Brief »
Report the count of lines below that include "font", without any other text.

User interface change data »
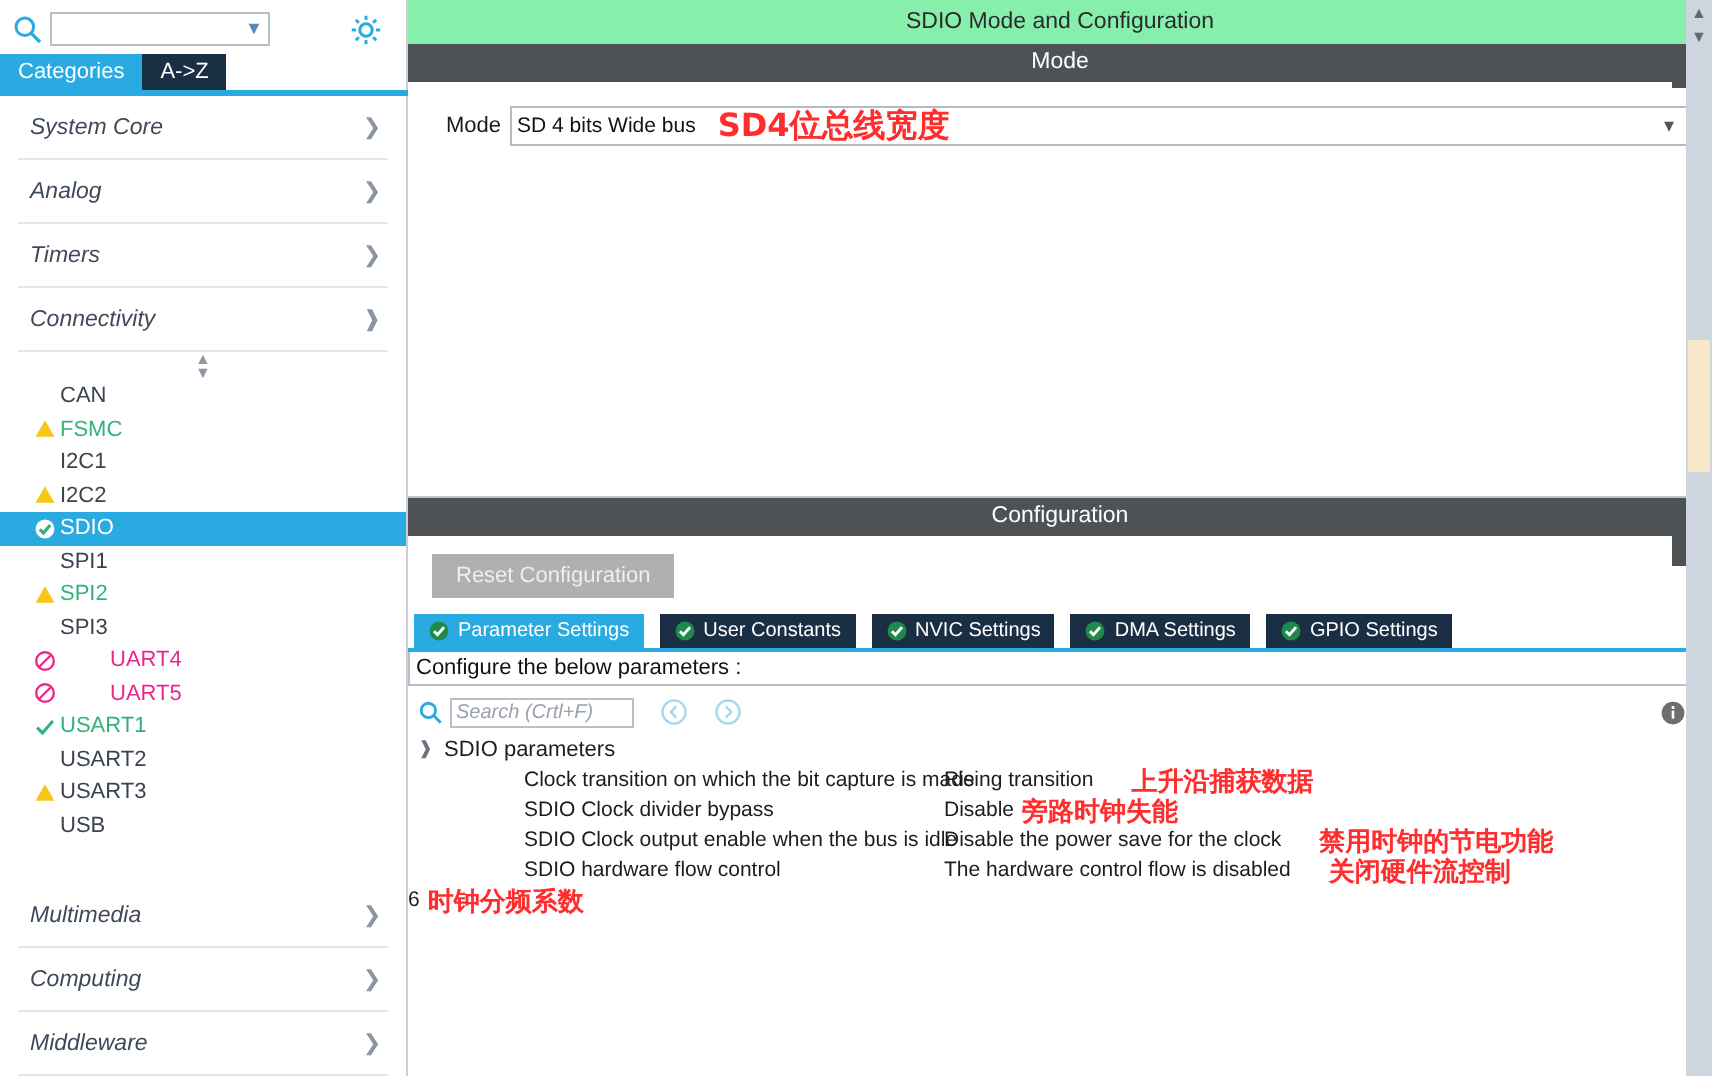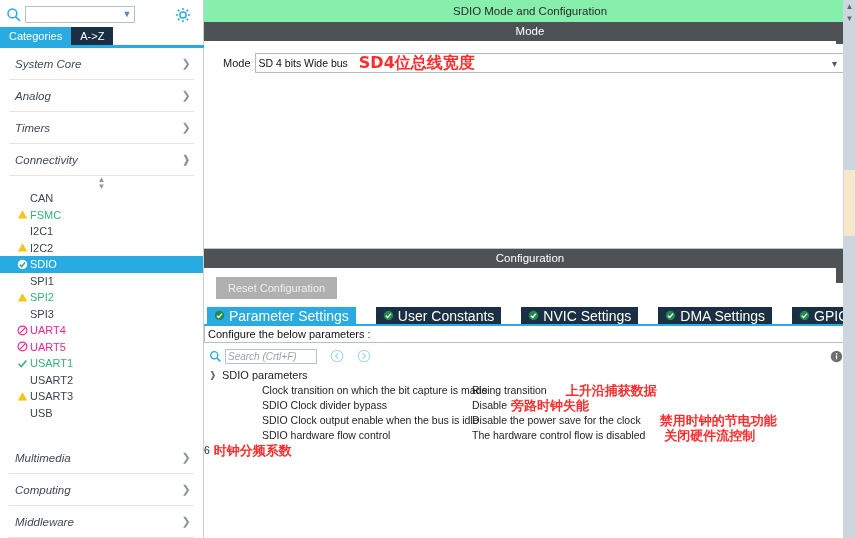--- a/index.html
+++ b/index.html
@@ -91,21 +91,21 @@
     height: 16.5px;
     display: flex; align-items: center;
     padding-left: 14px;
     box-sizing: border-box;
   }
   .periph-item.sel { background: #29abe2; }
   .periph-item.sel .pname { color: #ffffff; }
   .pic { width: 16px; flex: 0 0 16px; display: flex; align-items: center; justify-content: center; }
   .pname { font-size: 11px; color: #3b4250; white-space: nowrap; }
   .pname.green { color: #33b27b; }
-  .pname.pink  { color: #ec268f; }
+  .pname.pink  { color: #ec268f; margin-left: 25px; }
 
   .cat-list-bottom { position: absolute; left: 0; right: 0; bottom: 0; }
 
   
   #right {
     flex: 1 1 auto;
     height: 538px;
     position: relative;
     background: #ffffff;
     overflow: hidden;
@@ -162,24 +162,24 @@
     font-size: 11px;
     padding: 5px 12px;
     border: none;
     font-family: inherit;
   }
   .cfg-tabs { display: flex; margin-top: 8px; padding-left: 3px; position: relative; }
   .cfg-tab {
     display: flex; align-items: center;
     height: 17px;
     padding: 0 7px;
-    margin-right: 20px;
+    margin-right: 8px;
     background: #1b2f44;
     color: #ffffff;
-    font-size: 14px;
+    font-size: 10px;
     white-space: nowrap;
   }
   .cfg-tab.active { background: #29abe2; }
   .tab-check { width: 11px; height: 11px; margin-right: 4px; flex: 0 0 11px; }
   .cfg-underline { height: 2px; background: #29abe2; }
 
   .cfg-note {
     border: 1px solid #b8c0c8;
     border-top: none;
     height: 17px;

Output »
5